И Бернар рос в убеждении, что он равен королю, что он — отец своих подданных. Пожалуй, он и впрямь был очарован, точь-в-точь как герои незатейливых баллад, распеваемых в местечке. Песенное очарование родного края глубоко проникло в него вместе с наивными напевами и легендами, с прелестью пронизанных солнцем зеленых холмов, с ласковым шепотом угасающей матери.
Пленительная ясность заветов древней доблести: будь честен, учтив и храбр и всякому злу отвечай ударом шпаги! — казалась ему самоочевидной и вечно торжествующей, а жизнь — веселой и честной игрой. Пусть жарко и ты устал — наградой послужит глоток ключевой воды и постель из травы; будь удачлив и меток — услышишь краткую похвалу Рене, ну, а коли вовремя не пригнешься в седле, то хлестнет тебя веткой — и поделом!
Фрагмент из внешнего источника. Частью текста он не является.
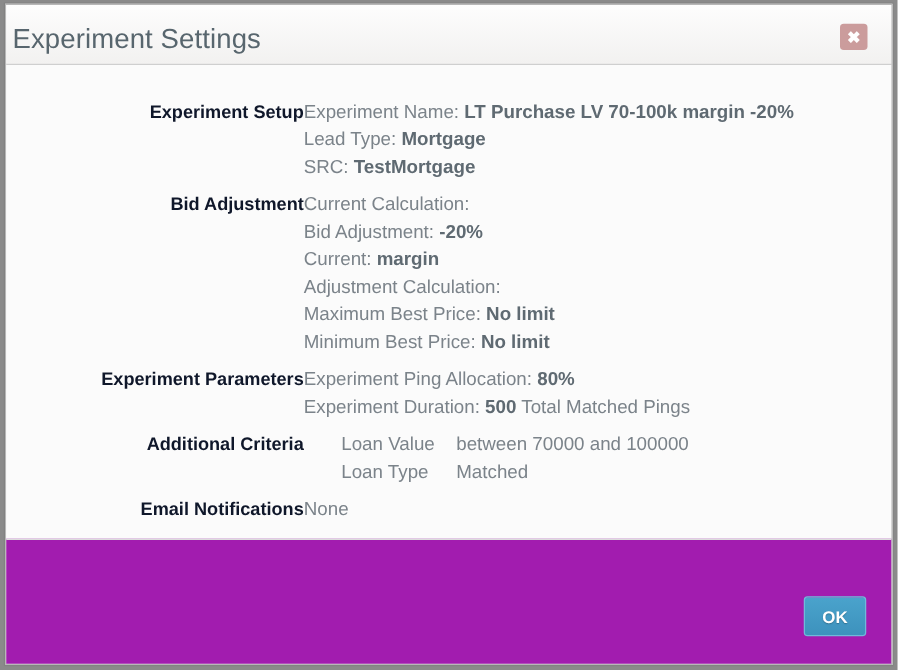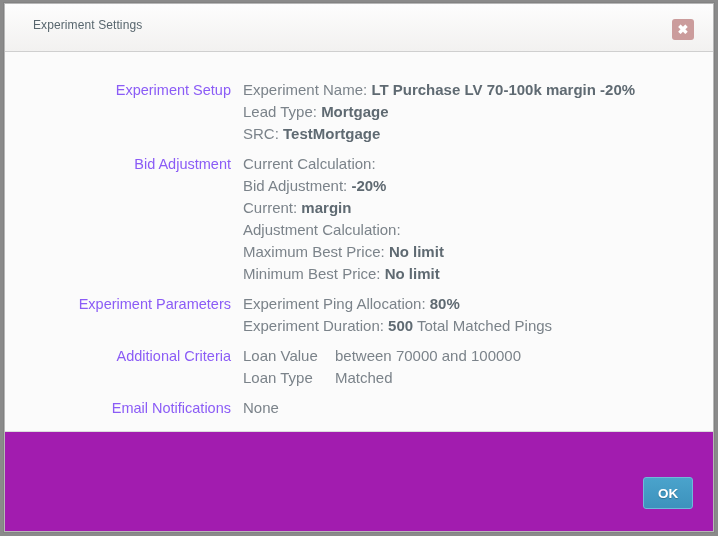"Experiment Settings" .modal-title { font-size: 12px -> 22px; left: 28px -> 5px }
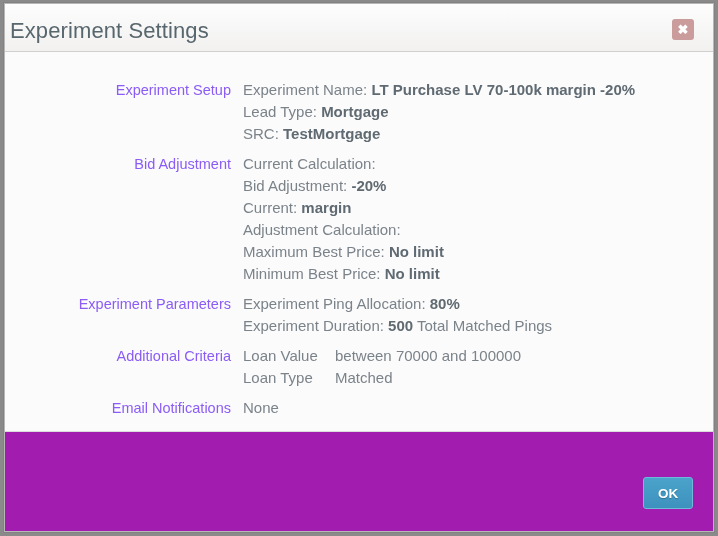"Experiment Setup" .row-label { color: #8b5cf6 -> #0f172a; font-weight: none -> bold; padding-right: 12px -> none }
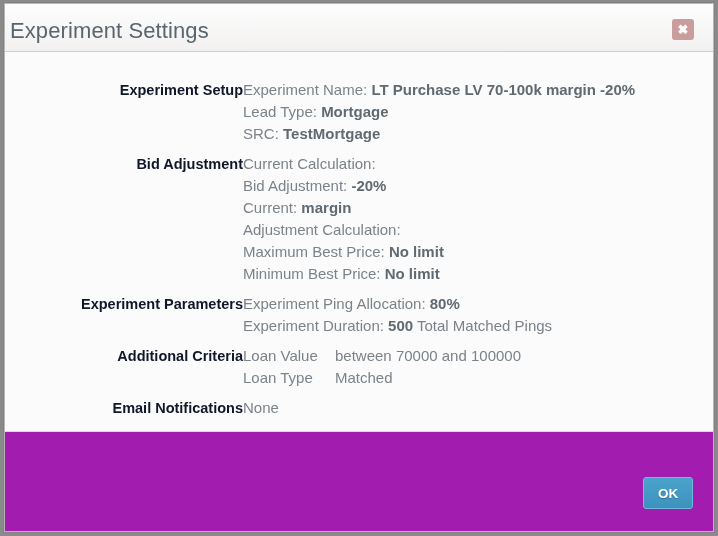"Loan Value" .kv-key { margin-left: none -> 30px }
Так и рос он, мальчик из старинного гасконского рода, не зная ни скуки, ни злобы, ни унынья.
Однажды сломленная приступом недуга мадам слегла. Рене, явившись к ней в спальню, сообщил:
— В деревне сборщики, мадам.
Бернар, стоявший у постели, заметил, как выпрямилась больная, как покрылось пятнами ее лицо. Она сказала:
— Жанетта, одень меня.
И, опираясь на плечо сына, вышла из замка. Возле дома Годаров собралось полдеревни, кричали домашние, галдели соседки, мычала корова, которую за веревку тащили из хлева солдаты. Сборщик налогов — кабатчик Тома из этого же прихода, размахивая какой-то бумагой, божился, что вытрясет из Годаров недоимку, не то сам должен сесть в кутузку. Старуха Годар поносила его бранью на наваррском наречии, ее старшая дочь выла как волчица, цепляясь за сундук со своим приданым, солдаты, хохоча и дурачась, выкидывали из него пестрые тряпки. В стороне, пощипывая усы, стоял офицер-швейцарец.